I am trying to set up my Netscaler device with a Rewrite Policy. One of my requirements is to replace any non-domain URLs with the home page URL... that is, I want the Netscaler to replace all external links on a page being served from behind the device with the home page's URL (ex: https://my.domain.edu). The type of Rewrite Policy I'm trying to configure uses a PCRE-compliant regex engine to find specific text on a web page (multiple matches possible).
good links:
https://your.page.domain.edu -- won't be replaced
http://good.domain.edu -- also won't be replaced
bad links (should be replaced with home page URL):
https://www.google.com
http://not.the.best.example.org
http://another.bad.example.erewhon.edu
https://my.domain.com
I currently have this pattern:
(https?://)(?![\w.-]+\.domain\.edu)
According to the Netscaler's RegEx evaluation tool this matches the bad links above and doesn't match the good links, so it seems to be working... in fact, when I run this on a test page, the Netscaler finds all the URLs I want to replace and leaves the good URLs alone.
The problem is the Netscaler isn't replacing the URLs the way I want: it replaces the (https?://) group with the home page URL but leaves the remaining part of the bad URL. For example, it replaces http://www.google.com with: https://my.domain.eduwww.google.com
I can configure the Rewrite Policy to replace specific URLs (for example, https://www.google.com), so I know the mechanism works. Obviously, this won't work for the general case.
I've tried enclosing the entire regex in parentheses, but this didn't change anything.
Can a regular expression be written for the general case, to match the entire URL for all domains that aren't mine?
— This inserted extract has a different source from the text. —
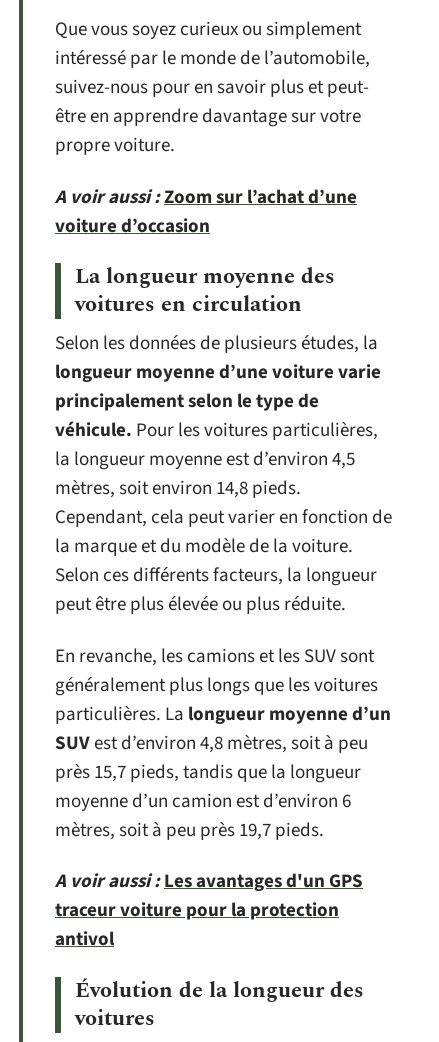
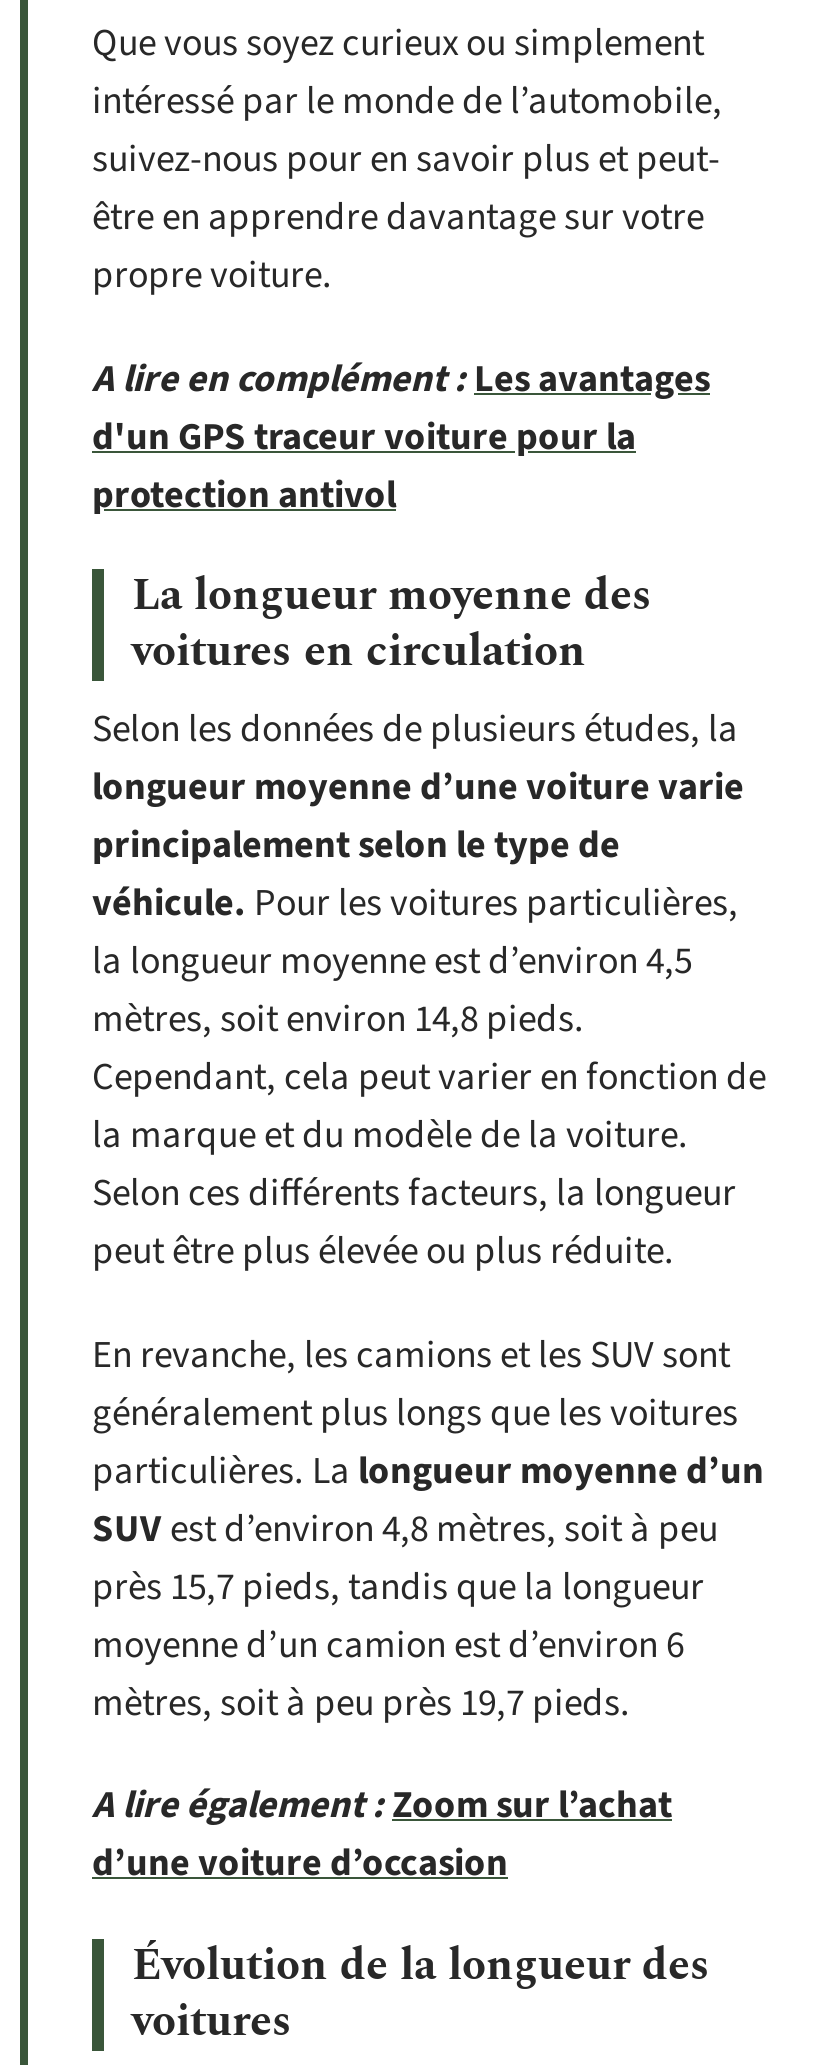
[55,184,357,240] A voir aussi : Zoom sur l’achat d’une | voiture d’occasion -> [92,352,710,522] A lire en complément : Les avantages | d'un GPS traceur voiture pour la | protection antivol
moved [55,260,392,844] -> [92,563,766,1730]: La longueur moyenne des | voitures en circulation | Selon les données de plusieurs études, la | ... | moyenne d’un camion est d’environ 6 | mètres, soit à peu près 19,7 pieds.
[55,868,363,953] A voir aussi : Les avantages d'un GPS | traceur voiture pour la protection | antivol -> [92,1779,672,1891] A lire également : Zoom sur l’achat | d’une voiture d’occasion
Thanks in advance for any help!
You can use the following regex:
^https?:\/\/[\w.-]+(?<!\.domain\.edu)$
with your home page URL as substitution:
https://my.domain.edu
TEST INPUT:
https://www.google.com
http://not.the.best.example.org
http://another.bad.example.erewhon.edu
https://my.domain.com
https://your.page.domain.edu
http://good.domain.edu
TEST OUTPUT:
https://my.domain.edu
https://my.domain.edu
https://my.domain.edu
https://my.domain.edu
https://your.page.domain.edu
http://good.domain.edu
If http/https
matters than use the following regex:
^(https?:\/\/)[\w.-]+(?<!\.domain\.edu)$
with replacement:
\1my.domain.edu
INPUT:
https://www.google.com
http://not.the.best.example.org
http://another.bad.example.erewhon.edu
https://my.domain.com
https://your.page.domain.edu
http://good.domain.edu
OUTPUT:
https://my.domain.edu
http://my.domain.edu
http://my.domain.edu
https://my.domain.edu
https://your.page.domain.edu
http://good.domain.edu